> **PROBLEM DESCRIPTION**: Exact duplicates of the lines from the top of the data through the line containing "- This configuration is required if framework" are needed, with every picture left out.

> **AVAILABLE DATA**:
▽

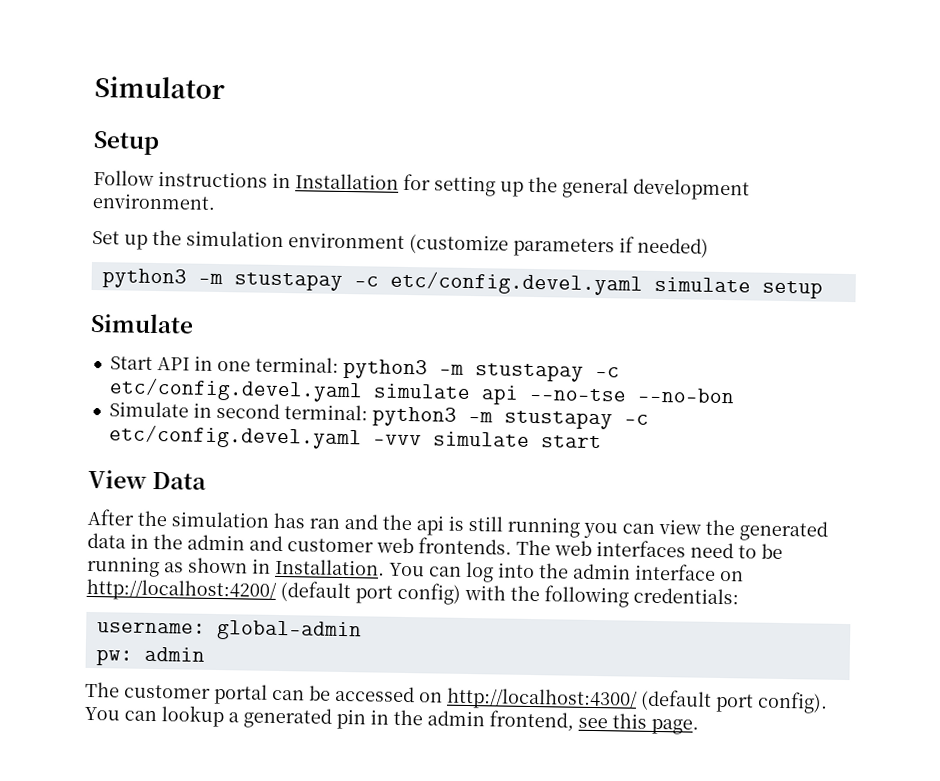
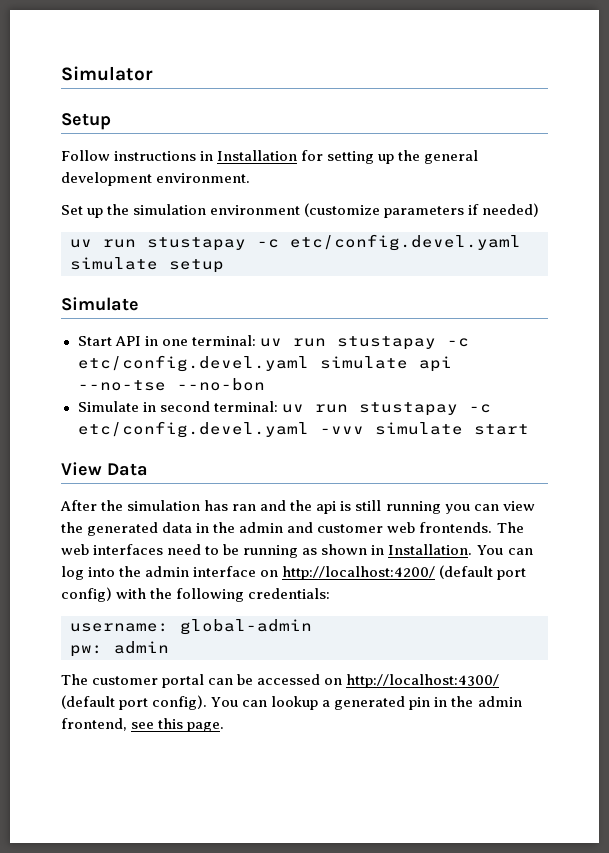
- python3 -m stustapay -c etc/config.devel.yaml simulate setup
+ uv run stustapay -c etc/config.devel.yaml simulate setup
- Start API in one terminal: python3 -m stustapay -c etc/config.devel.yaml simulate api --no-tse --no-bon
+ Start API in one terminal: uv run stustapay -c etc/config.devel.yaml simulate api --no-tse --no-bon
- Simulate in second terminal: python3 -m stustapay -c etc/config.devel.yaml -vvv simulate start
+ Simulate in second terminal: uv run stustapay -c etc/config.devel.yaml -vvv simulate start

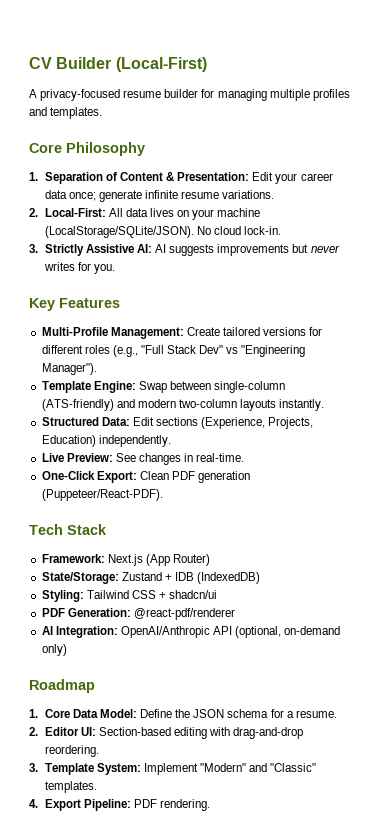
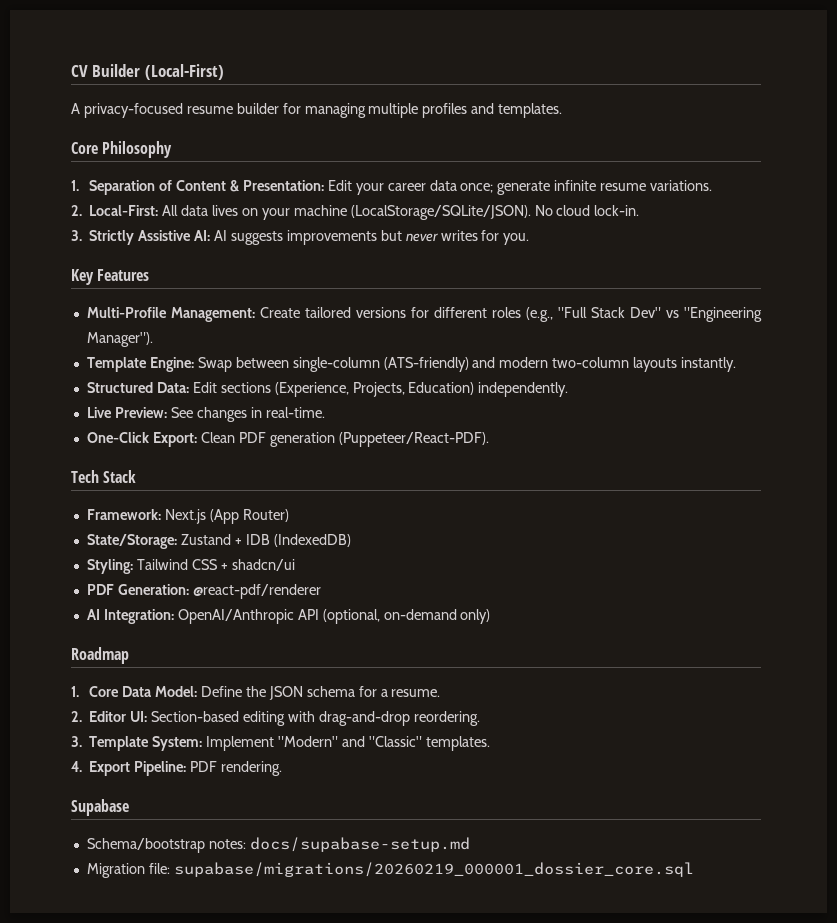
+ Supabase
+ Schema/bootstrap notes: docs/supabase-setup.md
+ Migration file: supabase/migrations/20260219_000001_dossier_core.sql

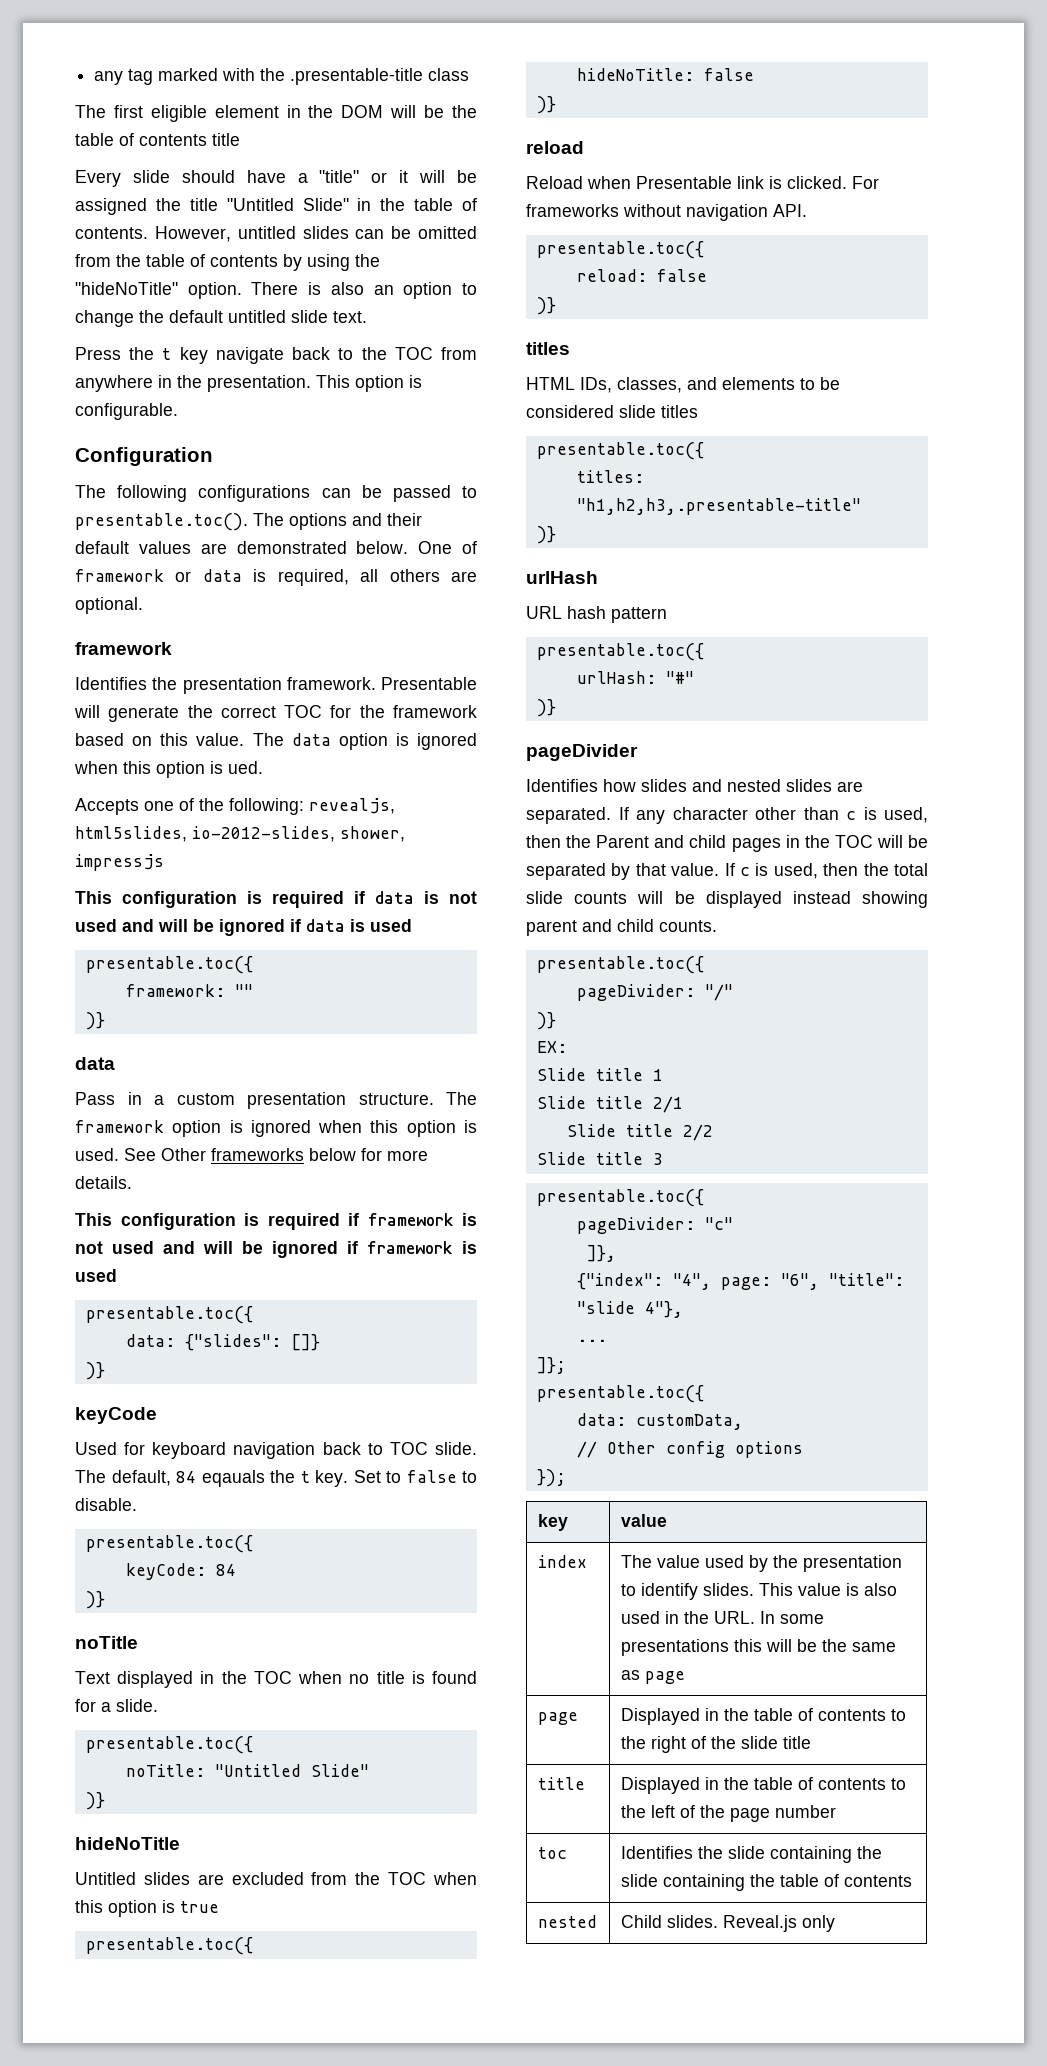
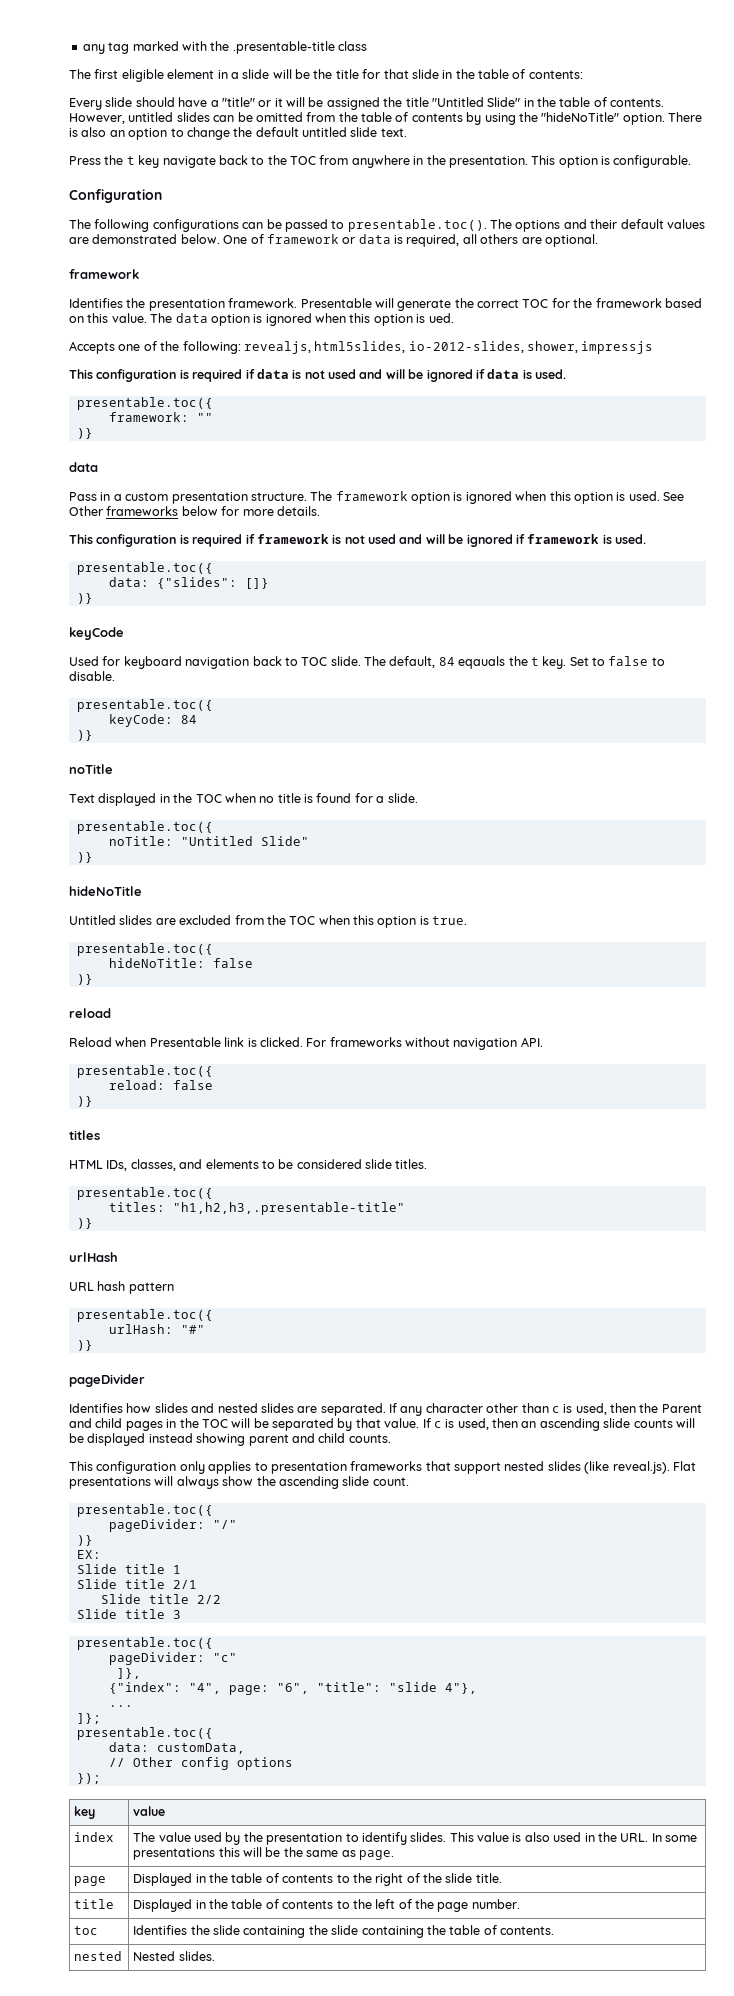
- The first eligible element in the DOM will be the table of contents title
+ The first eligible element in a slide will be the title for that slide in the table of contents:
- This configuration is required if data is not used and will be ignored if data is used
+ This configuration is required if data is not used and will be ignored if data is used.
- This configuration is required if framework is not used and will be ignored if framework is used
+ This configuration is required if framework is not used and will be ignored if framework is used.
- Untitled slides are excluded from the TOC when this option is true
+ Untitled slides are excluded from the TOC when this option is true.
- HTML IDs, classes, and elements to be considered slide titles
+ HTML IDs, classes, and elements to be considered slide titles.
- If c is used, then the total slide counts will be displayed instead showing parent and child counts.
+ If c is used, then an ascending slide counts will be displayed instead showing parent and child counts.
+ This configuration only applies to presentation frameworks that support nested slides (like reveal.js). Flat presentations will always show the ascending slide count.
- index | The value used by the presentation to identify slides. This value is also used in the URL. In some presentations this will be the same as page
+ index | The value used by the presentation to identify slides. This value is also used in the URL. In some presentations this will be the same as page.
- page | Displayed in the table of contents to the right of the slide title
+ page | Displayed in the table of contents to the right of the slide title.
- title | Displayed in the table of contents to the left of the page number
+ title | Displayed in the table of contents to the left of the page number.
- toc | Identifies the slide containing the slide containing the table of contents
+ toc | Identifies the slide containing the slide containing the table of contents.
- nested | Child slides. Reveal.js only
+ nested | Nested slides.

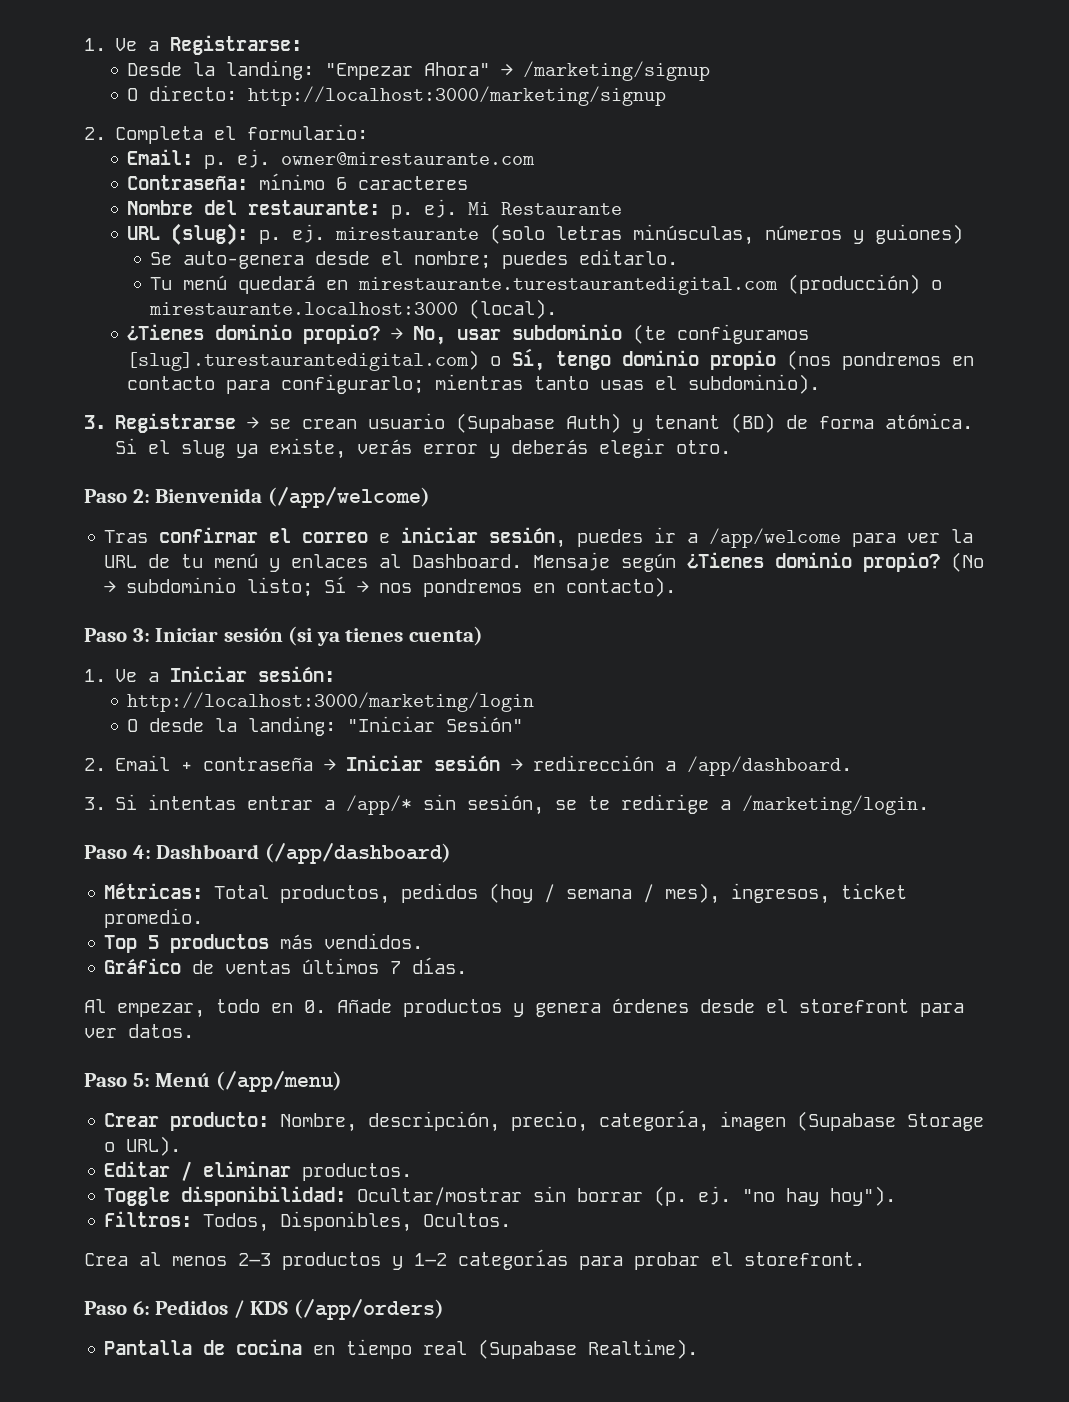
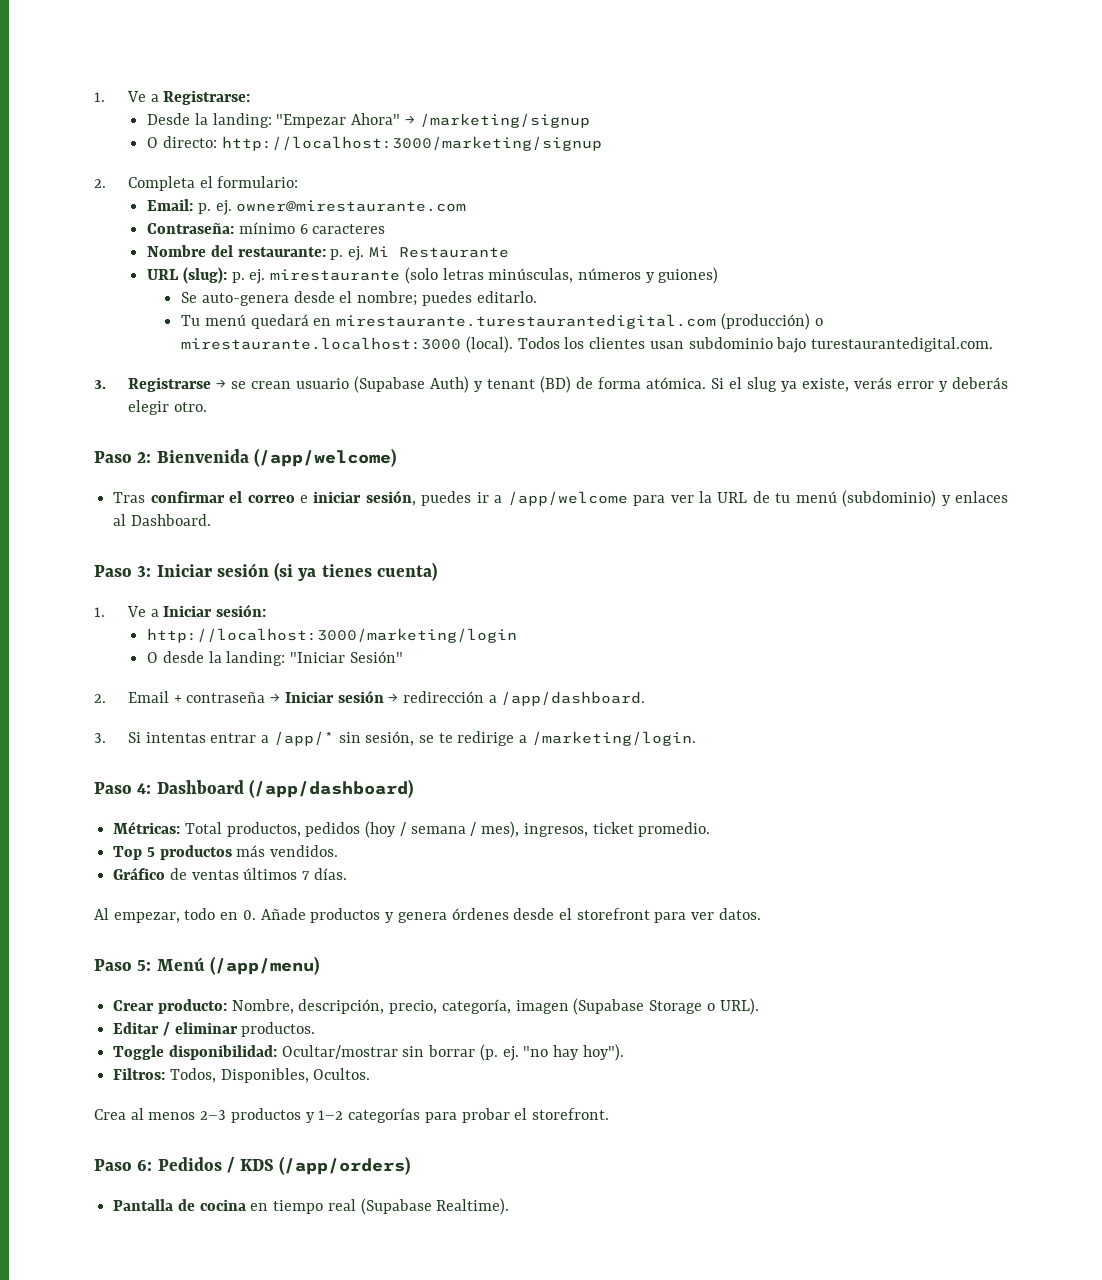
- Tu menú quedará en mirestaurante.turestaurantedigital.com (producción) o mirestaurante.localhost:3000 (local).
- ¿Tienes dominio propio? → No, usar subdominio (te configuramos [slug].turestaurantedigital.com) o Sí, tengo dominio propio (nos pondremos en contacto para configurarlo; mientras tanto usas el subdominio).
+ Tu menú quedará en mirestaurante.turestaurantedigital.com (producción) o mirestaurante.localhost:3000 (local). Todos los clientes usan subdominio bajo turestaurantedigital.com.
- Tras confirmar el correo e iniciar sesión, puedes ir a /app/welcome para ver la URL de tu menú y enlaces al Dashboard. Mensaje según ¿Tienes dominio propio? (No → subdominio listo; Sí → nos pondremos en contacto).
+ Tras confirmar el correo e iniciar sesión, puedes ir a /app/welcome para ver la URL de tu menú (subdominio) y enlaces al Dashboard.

△

> **ANSWER TO THE EXERCISE**:
- python3 -m stustapay -c etc/config.devel.yaml simulate setup
+ uv run stustapay -c etc/config.devel.yaml simulate setup
- Start API in one terminal: python3 -m stustapay -c etc/config.devel.yaml simulate api --no-tse --no-bon
+ Start API in one terminal: uv run stustapay -c etc/config.devel.yaml simulate api --no-tse --no-bon
- Simulate in second terminal: python3 -m stustapay -c etc/config.devel.yaml -vvv simulate start
+ Simulate in second terminal: uv run stustapay -c etc/config.devel.yaml -vvv simulate start

+ Supabase
+ Schema/bootstrap notes: docs/supabase-setup.md
+ Migration file: supabase/migrations/20260219_000001_dossier_core.sql

- The first eligible element in the DOM will be the table of contents title
+ The first eligible element in a slide will be the title for that slide in the table of contents:
- This configuration is required if data is not used and will be ignored if data is used
+ This configuration is required if data is not used and will be ignored if data is used.
- This configuration is required if framework is not used and will be ignored if framework is used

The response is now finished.